Во время обеда он слегка приобщил меня к эмигрантскому монархизму. Я не переставал удивляться и, вернувшись домой, тут же рассказал об этом знакомстве Филиппу и Брижит. Вместе мы принялись рассматривать этот франкоязычный бюллетень, каждому досталось по одному из выпусков.

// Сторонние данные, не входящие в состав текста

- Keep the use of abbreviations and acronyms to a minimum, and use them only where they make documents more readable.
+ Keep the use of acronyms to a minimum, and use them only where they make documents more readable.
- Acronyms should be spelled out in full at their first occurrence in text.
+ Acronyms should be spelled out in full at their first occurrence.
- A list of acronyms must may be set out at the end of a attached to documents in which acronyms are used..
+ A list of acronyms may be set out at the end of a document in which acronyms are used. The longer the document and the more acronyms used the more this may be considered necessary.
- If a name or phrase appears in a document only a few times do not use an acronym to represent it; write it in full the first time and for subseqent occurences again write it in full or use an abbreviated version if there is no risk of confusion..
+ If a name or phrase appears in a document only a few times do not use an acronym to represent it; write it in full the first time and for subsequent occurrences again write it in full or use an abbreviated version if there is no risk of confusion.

На страницах третьего номера за апрель 1990 года не стихало эхо колоколов, прозвеневших на весь мир в дни Тысячелетия Крещения Руси. Неведомый Русский Императорский Дом стремился объединить аристократию Западной Европы, её религиозную и культурную элиту вокруг задач духовного возрождения России. Православие было призвано навсегда похоронить коммунизм, священство – разрушить тиранию компартии и возглавить народную жизнь. Я с удивлением узнал, что сразу после публикации 28 марта в «Литгазете» воззвания «О будущем наших храмов», апрельский выпуск бюллетеня за 1990 год открыло обращение Великого Князя Владимира Кирилловича о сборе средств на восстановление знаменитых церквей, разрушенных за годы большевизма. Чуть ниже помещалось письмо Митрополита Русской Зарубежной церкви Антония Женевского и Западноевропейского, в котором повторялась моя мысль: советские власти отдали верующим тысячи изуродованных храмов и сотни монастырей. Гонимая и обездоленная Русская Церковь не в состоянии не только восстановить, но и спасти от разрушения своё бесценное наследие.

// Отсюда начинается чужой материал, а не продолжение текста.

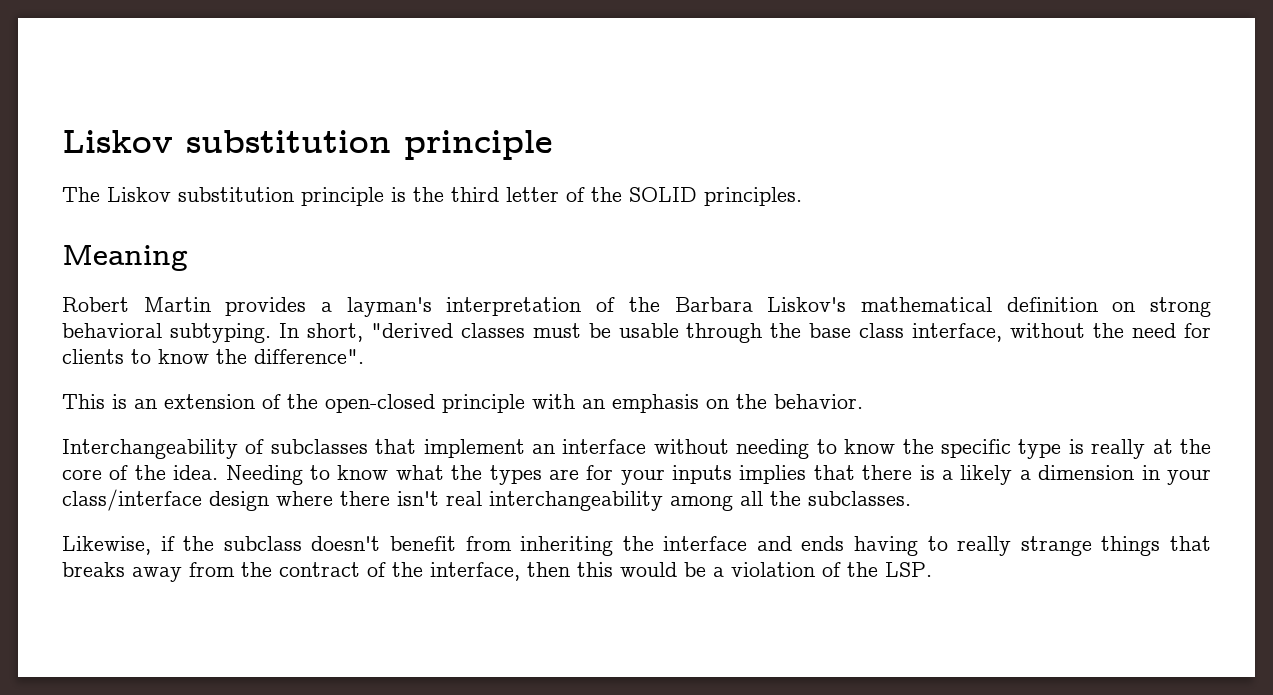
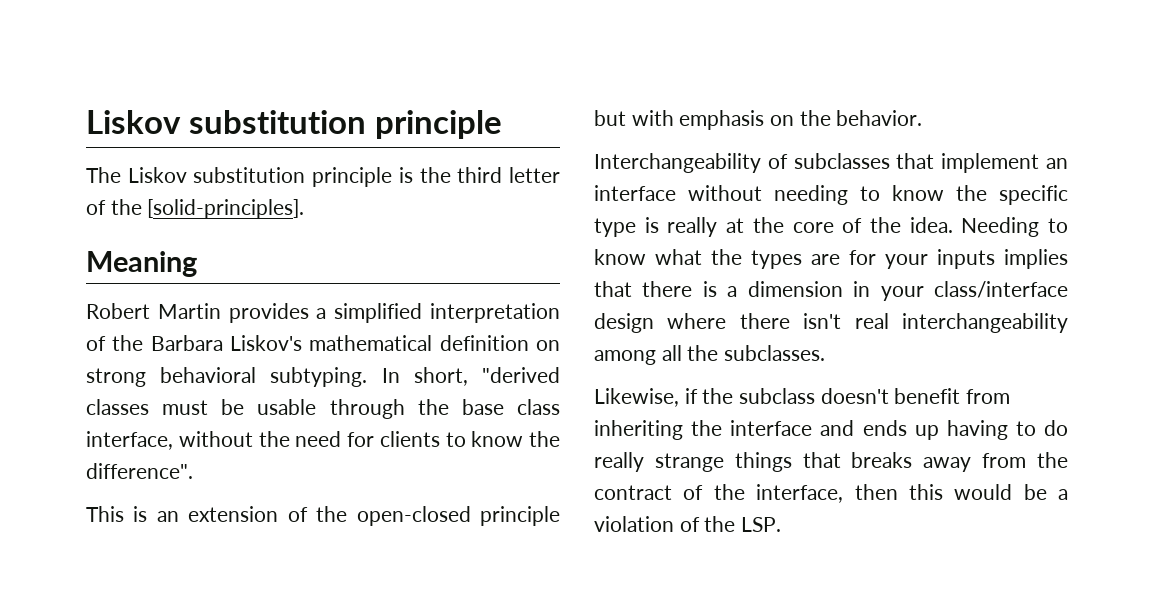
- The Liskov substitution principle is the third letter of the SOLID principles.
+ The Liskov substitution principle is the third letter of the [solid-principles].
- Robert Martin provides a layman's interpretation of the Barbara Liskov's mathematical definition on strong behavioral subtyping.
+ Robert Martin provides a simplified interpretation of the Barbara Liskov's mathematical definition on strong behavioral subtyping.
- This is an extension of the open-closed principle with an emphasis on the behavior.
+ This is an extension of the open-closed principle but with emphasis on the behavior.
- Needing to know what the types are for your inputs implies that there is a likely a dimension in your class/interface design where there isn't real interchangeability among all the subclasses.
+ Needing to know what the types are for your inputs implies that there is a dimension in your class/interface design where there isn't real interchangeability among all the subclasses.
- Likewise, if the subclass doesn't benefit from inheriting the interface and ends having to really strange things that breaks away from the contract of the interface, then this would be a violation of the LSP.
+ Likewise, if the subclass doesn't benefit from inheriting the interface and ends up having to do really strange things that breaks away from the contract of the interface, then this would be a violation of the LSP.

Жан-Луи Кюртис, член Французской Академии, призывал атеистов и агностиков Запада также поддержать стремление русского народа к отнятой свободе совести. Президент Ассоциации Святого Владимира, князь Константин Мурузи, в передовице «Духовное обновление» восторгался тем, что 1 января 1990 года впервые после десятилетий террора зазвонили колокола собора Василия Блаженного на Красной площади. Он убеждал: русская молодёжь «с нашей помощью сможет восстановить оплот христианства и спасти Европу». Казалось несомненным, что эта цель сможет объединить русскую эмиграцию и народы Запада с православной Россией.

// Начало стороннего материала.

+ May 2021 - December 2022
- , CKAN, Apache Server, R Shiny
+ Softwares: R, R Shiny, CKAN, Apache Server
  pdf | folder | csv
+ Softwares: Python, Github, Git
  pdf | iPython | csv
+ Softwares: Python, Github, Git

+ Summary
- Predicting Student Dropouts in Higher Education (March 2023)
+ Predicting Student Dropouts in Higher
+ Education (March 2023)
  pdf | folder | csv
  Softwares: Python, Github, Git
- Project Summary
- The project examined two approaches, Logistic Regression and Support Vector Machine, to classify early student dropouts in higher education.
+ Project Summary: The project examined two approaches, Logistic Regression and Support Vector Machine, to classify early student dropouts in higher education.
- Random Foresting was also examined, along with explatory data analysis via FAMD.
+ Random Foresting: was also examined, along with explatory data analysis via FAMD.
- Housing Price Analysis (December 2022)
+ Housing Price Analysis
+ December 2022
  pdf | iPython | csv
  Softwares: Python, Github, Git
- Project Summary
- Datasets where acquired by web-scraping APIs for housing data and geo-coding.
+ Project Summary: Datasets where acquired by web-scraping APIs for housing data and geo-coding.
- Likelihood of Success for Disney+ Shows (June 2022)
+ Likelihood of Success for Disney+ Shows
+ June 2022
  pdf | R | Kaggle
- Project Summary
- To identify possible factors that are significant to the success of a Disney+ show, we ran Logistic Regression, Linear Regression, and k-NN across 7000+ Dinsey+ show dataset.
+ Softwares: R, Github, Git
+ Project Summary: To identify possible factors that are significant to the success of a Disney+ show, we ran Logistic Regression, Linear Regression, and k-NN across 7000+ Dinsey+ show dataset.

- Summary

На развороте бюллетеня публиковались тезисы выступлений на Большом коллоквиуме в Сорбонне 7 октября 1989 года: «Религия. Революция. Франция-Россия 1789-1917». Выступали парижские интеллектуалы, академик Элен Каррер д’Анкосс, профессор Пьер Шоню, Дмитрий Шаховской и Михаил Соллогуб, писатель Поль Мурузи, протоиерей Борис Бобринский и знаменитый религиозный диссидент из России Игорь Огурцов. Приветствия в адрес Ассоциации направили католические кардиналы Жан-Мари Люстижье и Поль Пупар.

В других выпусках рассказывалось о благотворительных балах, о грандиозном ужине при свечах в замке Шантийи, великосветских встречах, сборах средств для верующих в России и для православных монастырей во Франции. Среди членов Почётного комитета Ассоциации помимо короля Болгарии Симеона, великого герцога Отто Габсбургского, князя Александра Югославского, принца Филиппа Лихтенштейнского, князя Анри Бурбона Пармского Шестого значились католический философ Жан Гиттон, издатели Владимир Димитриевич и Зинаида Шаховская, несколько русских князей и даже всемирно известный Эжен Ионеско.

Дух захватывало! Эта ассоциация сознательно или нет подхватила мою прошлогоднюю инициативу, негласно подписалась под прошлогодним письмом в «Литературной газете». На Западе нашлись люди, готовые содействовать возрождению культурного наследия Русской церкви. Одушевление не покидало меня несколько дней.